## Problem description
Without the pictures, restate all of the data below word for word.

## Data for the task
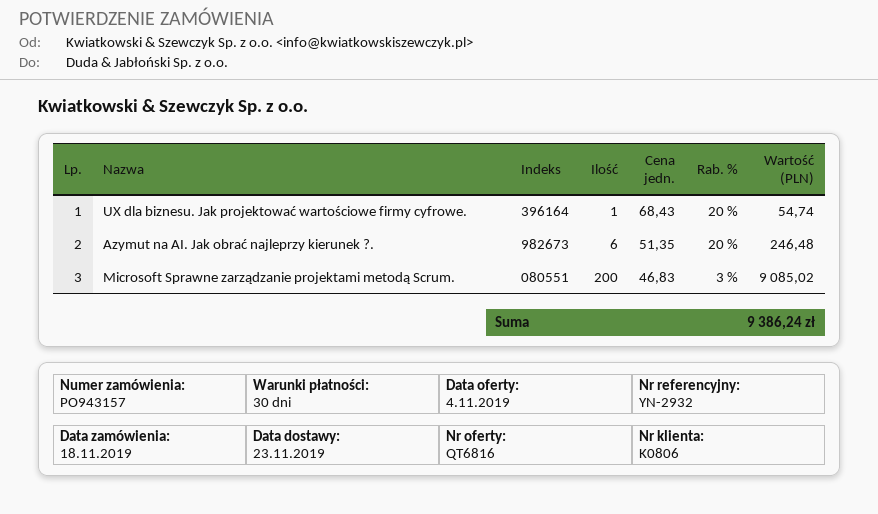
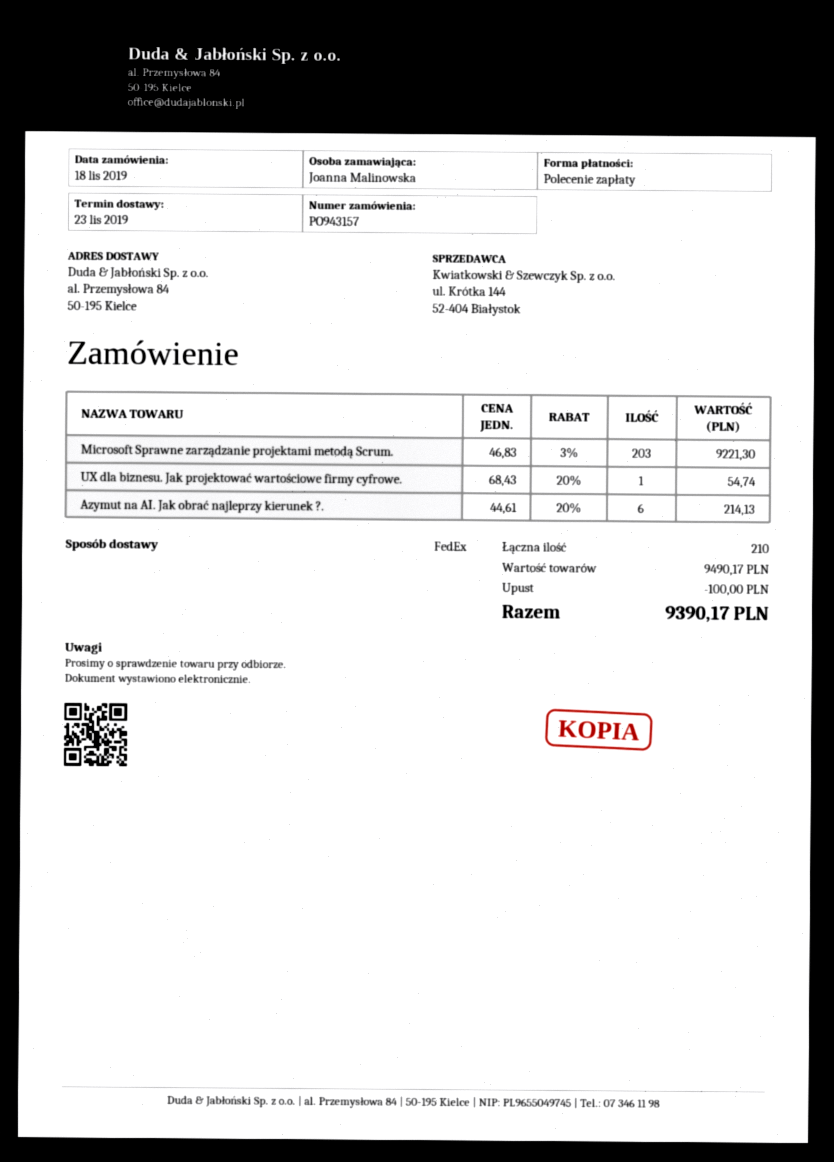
Azymut na AI. Jak obrać najleprzy kierunek ?.: 6 x 51.35 - 20% = 246.48 -> 6 x 44.61 - 20% = 214.13
Microsoft Sprawne zarządzanie projektami metodą Scrum.: 200 x 46.83 - 3% = 9085.02 -> 203 x 46.83 - 3% = 9221.30
discount: none -> 100.00
total: 9386.24 -> 9390.17

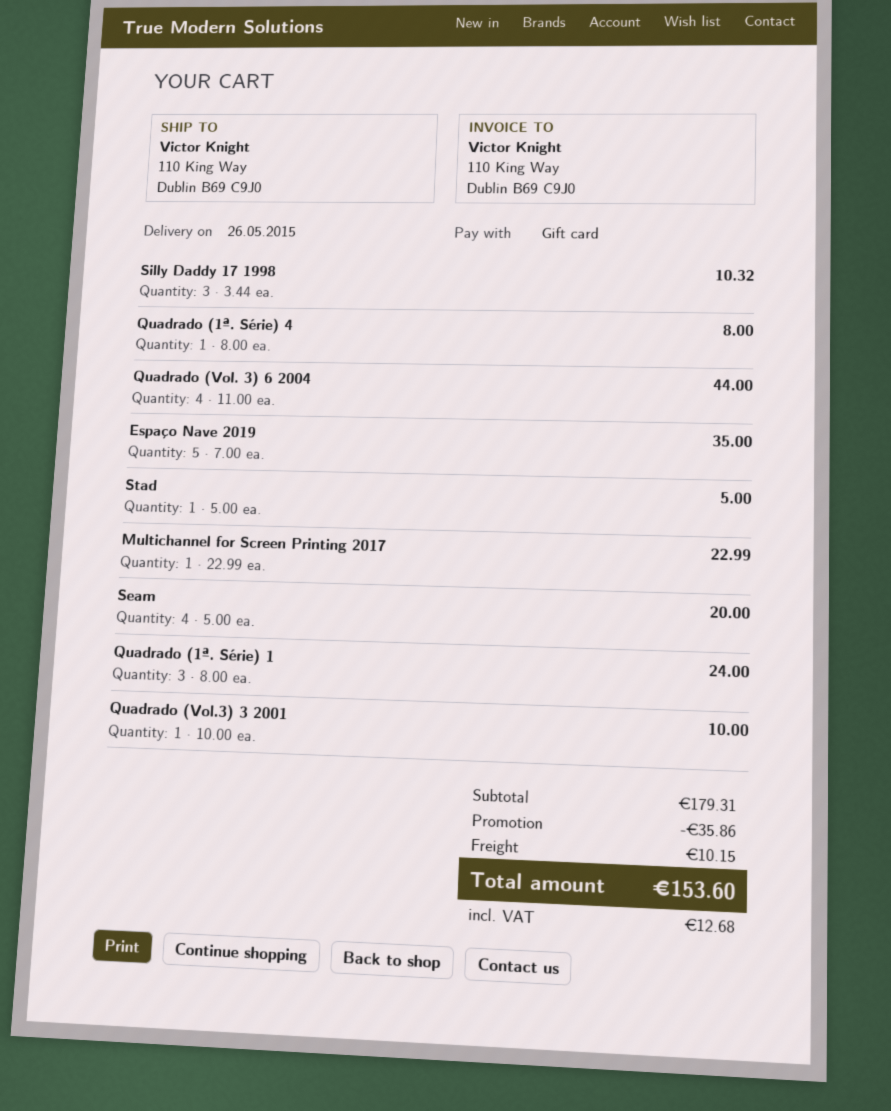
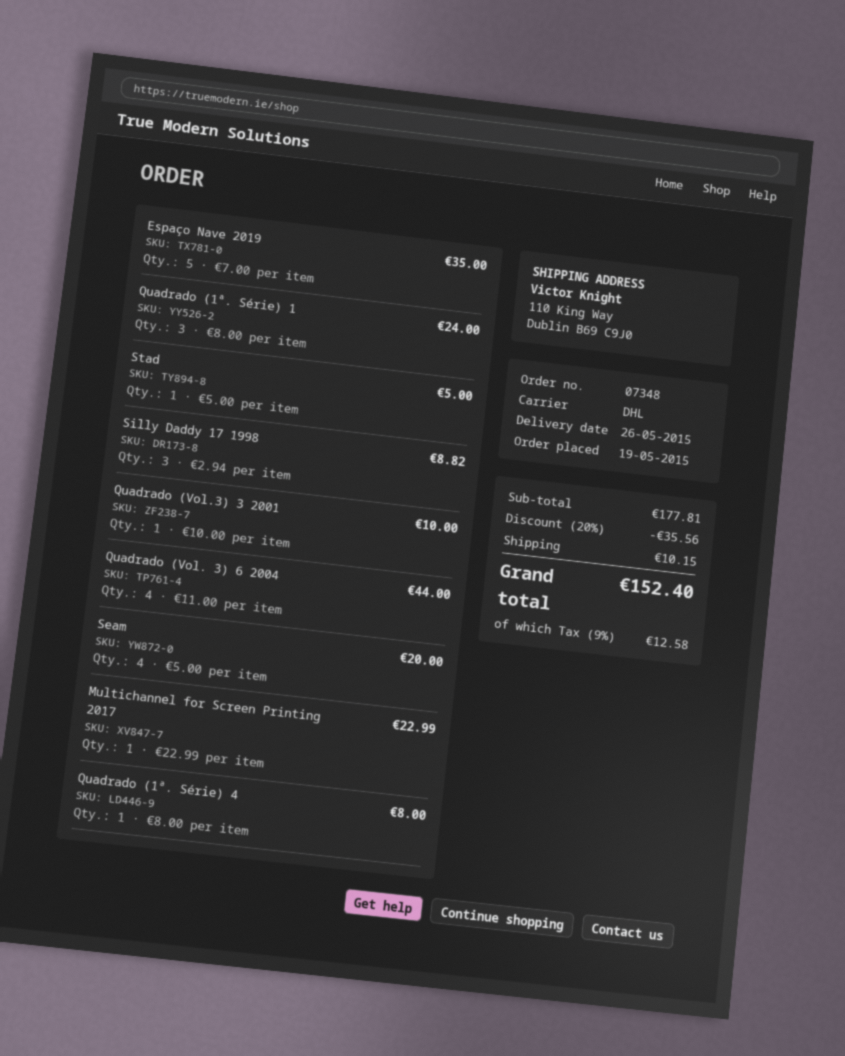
Silly Daddy 17 1998: 3 x 3.44 = 10.32 -> 3 x 2.94 = 8.82
subtotal: 179.31 -> 177.81
discount: 35.86 -> 35.56
tax: 12.68 -> 12.58
total: 153.60 -> 152.40

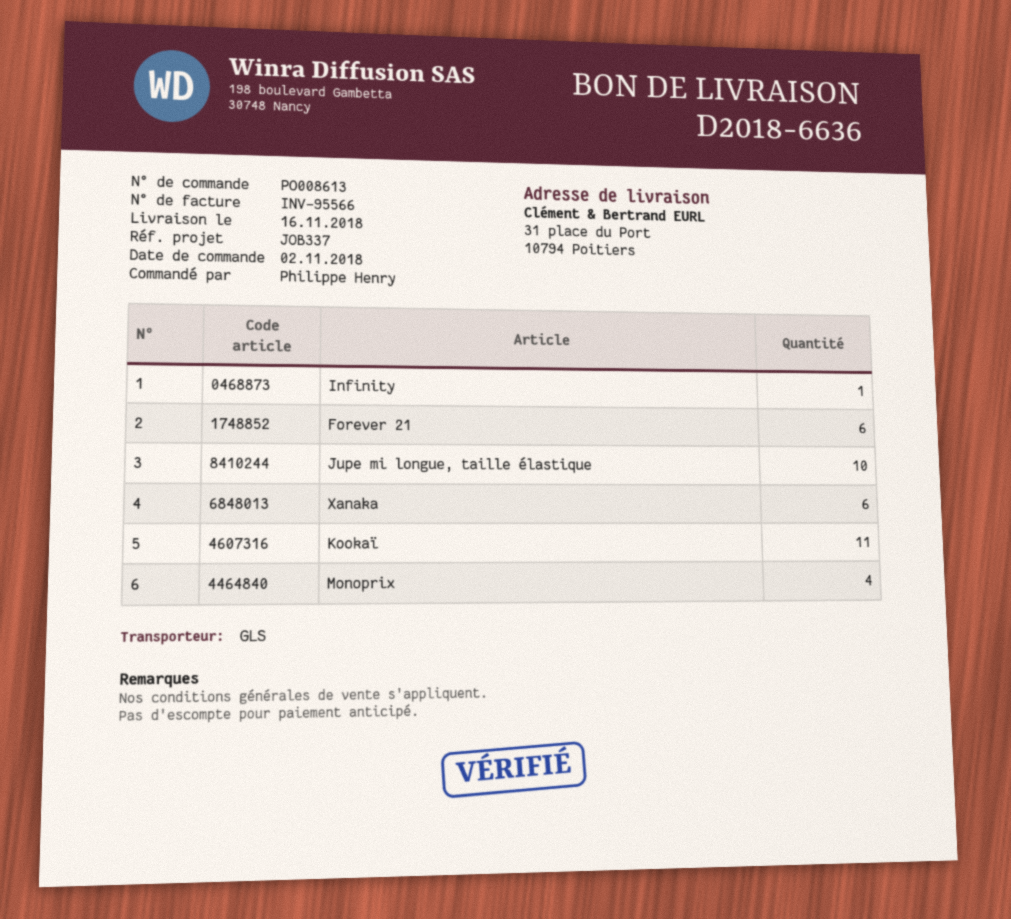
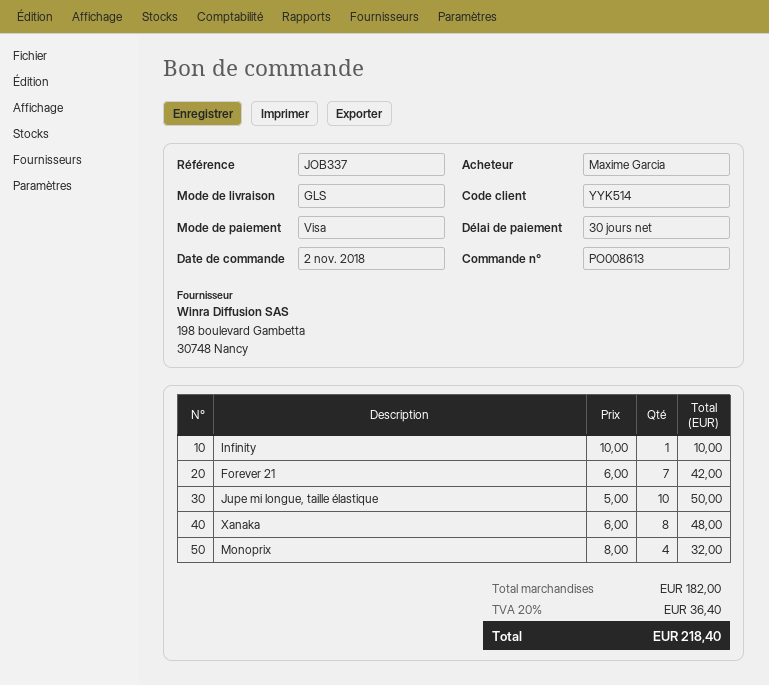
ordered by: Philippe Henry -> Maxime Garcia
Forever 21: 6 -> 7
Xanaka: 6 -> 8
Kookaï: 11 -> none

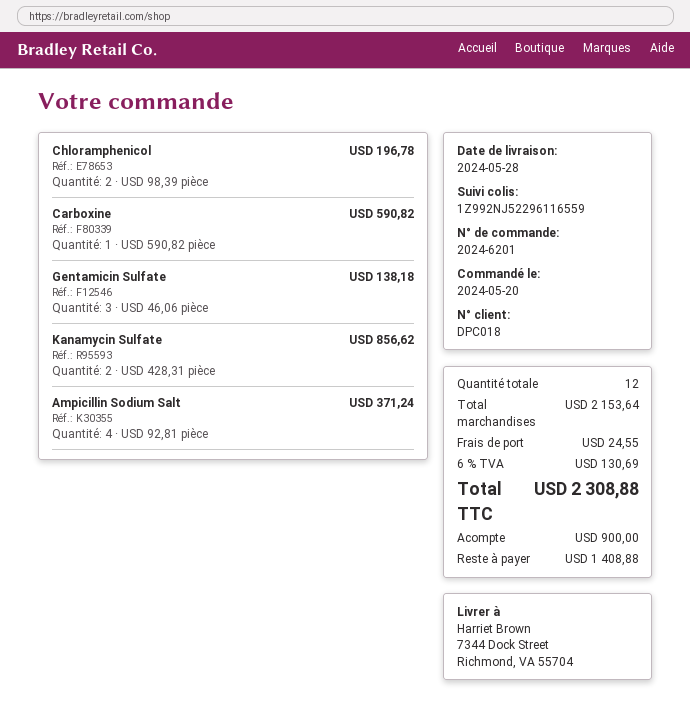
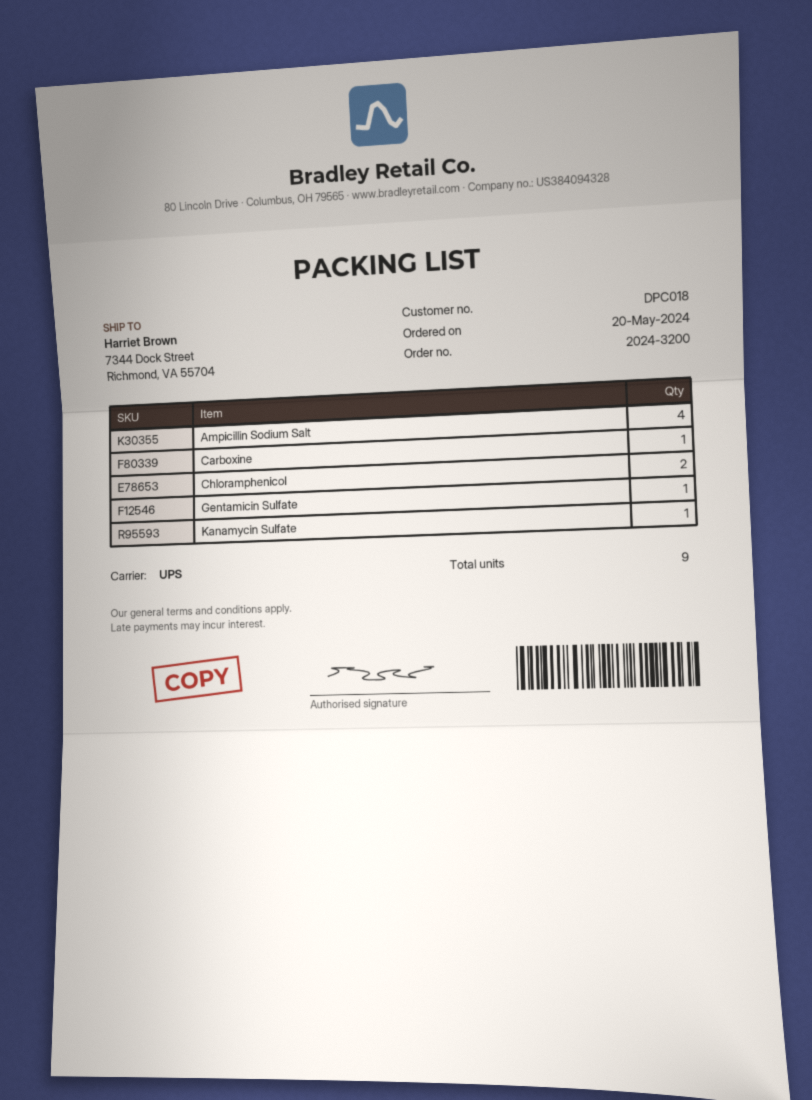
order number: 2024-6201 -> 2024-3200
Gentamicin Sulfate: 3 -> 1
Kanamycin Sulfate: 2 -> 1
total quantity: 12 -> 9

## Worked solution
Azymut na AI. Jak obrać najleprzy kierunek ?.: 6 x 51.35 - 20% = 246.48 -> 6 x 44.61 - 20% = 214.13
Microsoft Sprawne zarządzanie projektami metodą Scrum.: 200 x 46.83 - 3% = 9085.02 -> 203 x 46.83 - 3% = 9221.30
discount: none -> 100.00
total: 9386.24 -> 9390.17

Silly Daddy 17 1998: 3 x 3.44 = 10.32 -> 3 x 2.94 = 8.82
subtotal: 179.31 -> 177.81
discount: 35.86 -> 35.56
tax: 12.68 -> 12.58
total: 153.60 -> 152.40

ordered by: Philippe Henry -> Maxime Garcia
Forever 21: 6 -> 7
Xanaka: 6 -> 8
Kookaï: 11 -> none

order number: 2024-6201 -> 2024-3200
Gentamicin Sulfate: 3 -> 1
Kanamycin Sulfate: 2 -> 1
total quantity: 12 -> 9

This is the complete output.